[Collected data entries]
^^^^^^^^^^^^^^^^

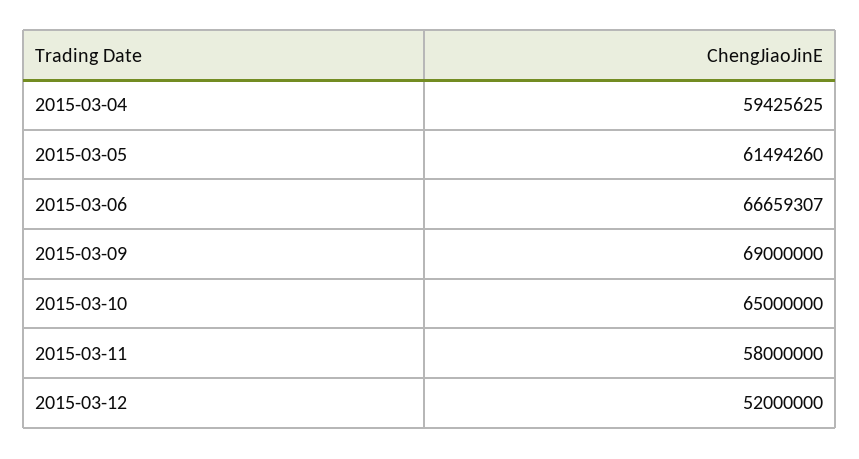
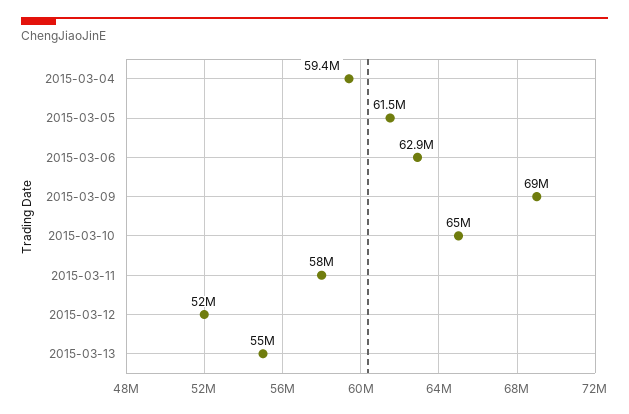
2015-03-06: 66659307 -> 62900000
2015-03-13: none -> 55000000

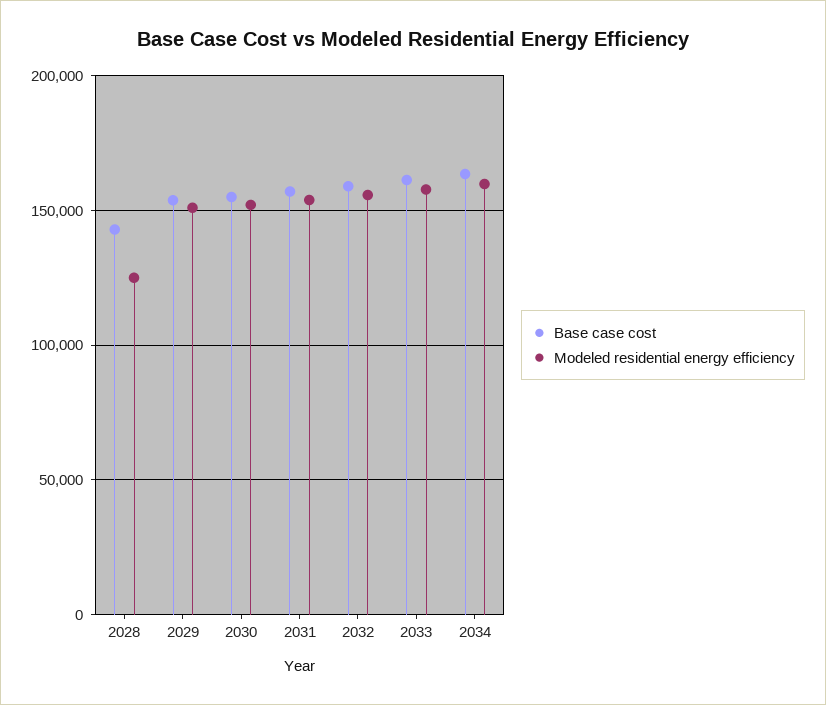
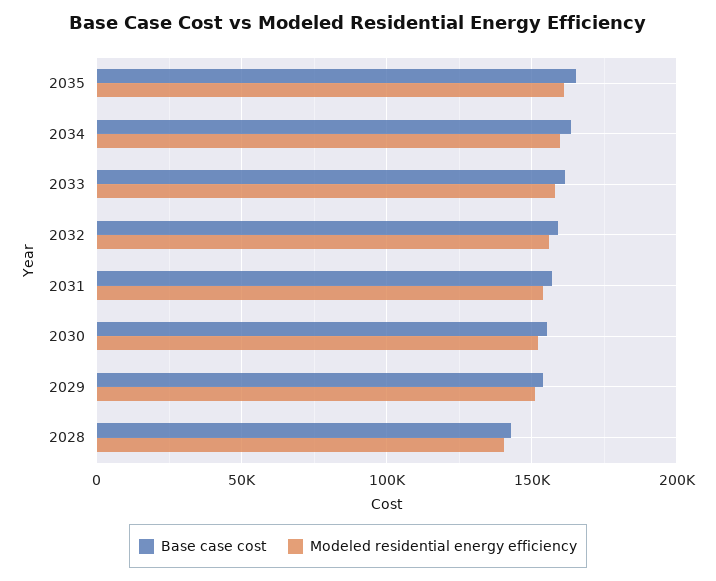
Modeled residential energy efficiency, 2028: 125000 -> 140000
Base case cost, 2035: none -> 165000
Modeled residential energy efficiency, 2035: none -> 160000

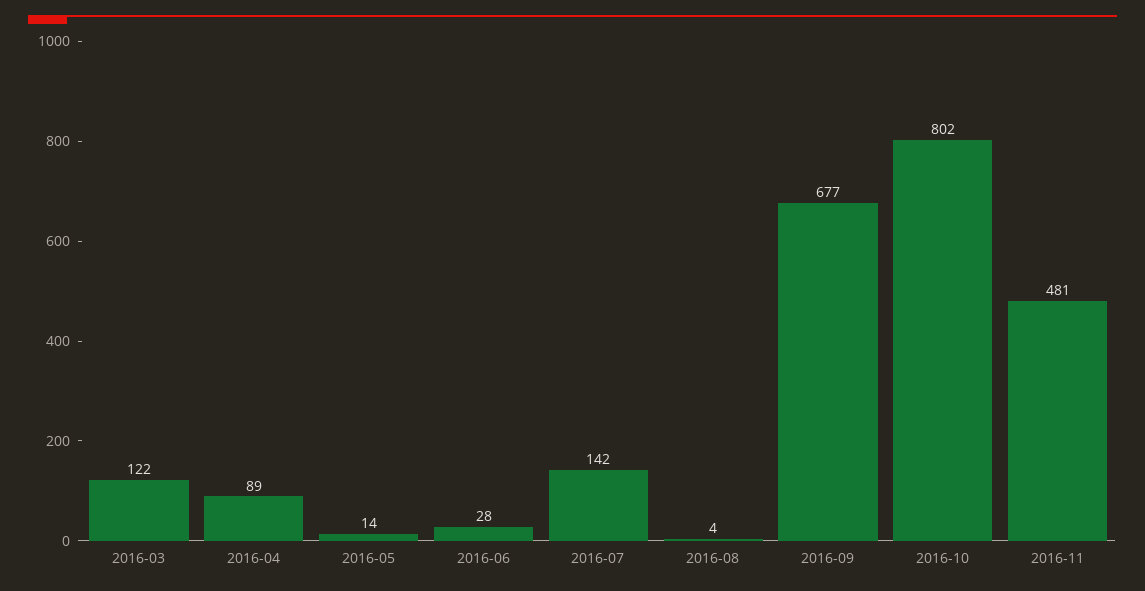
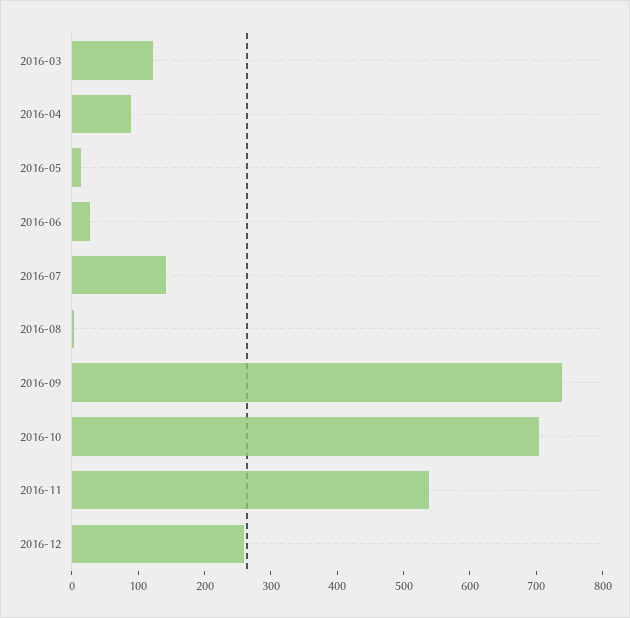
2016-09: 677 -> 740
2016-10: 802 -> 700
2016-11: 481 -> 540
2016-12: none -> 260

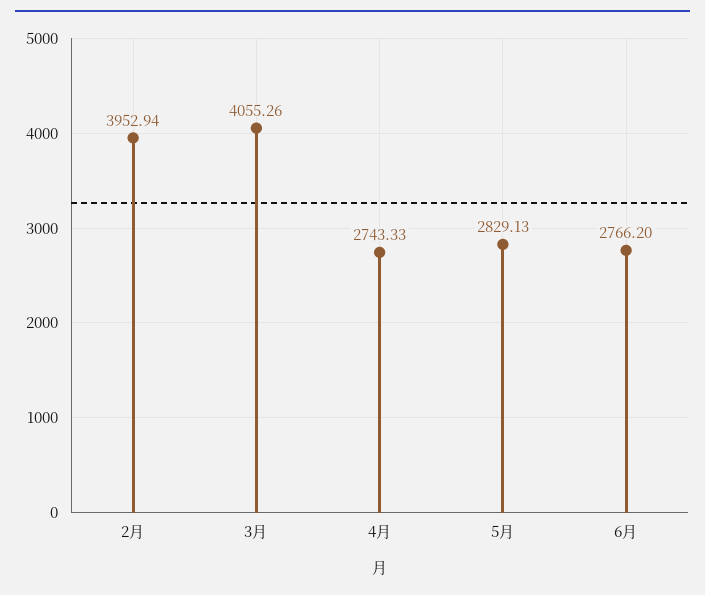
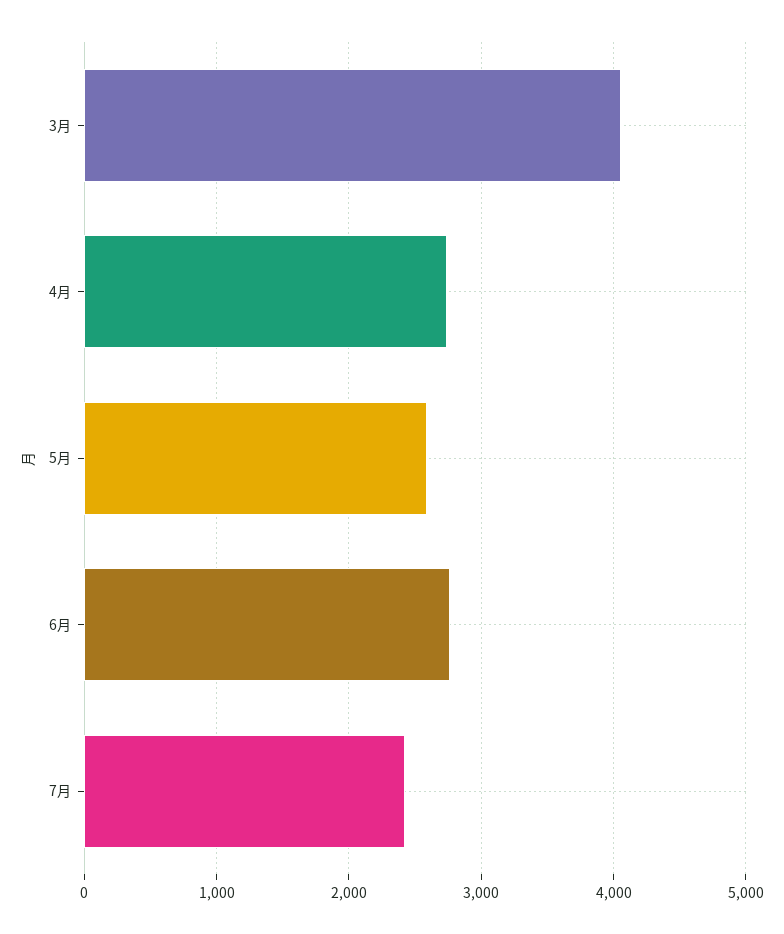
2月: 3952.94 -> none
5月: 2829.13 -> 2600
7月: none -> 2400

^^^^^^^^^^^^^^^^

-- The problem --
Copy out exactly the lines between the line containing "Modeled residential energy efficiency, 2035: none" and the end of the entries, including both, and leave the pictures behind.

-- Reply to the task --
Modeled residential energy efficiency, 2035: none -> 160000

2016-09: 677 -> 740
2016-10: 802 -> 700
2016-11: 481 -> 540
2016-12: none -> 260

2月: 3952.94 -> none
5月: 2829.13 -> 2600
7月: none -> 2400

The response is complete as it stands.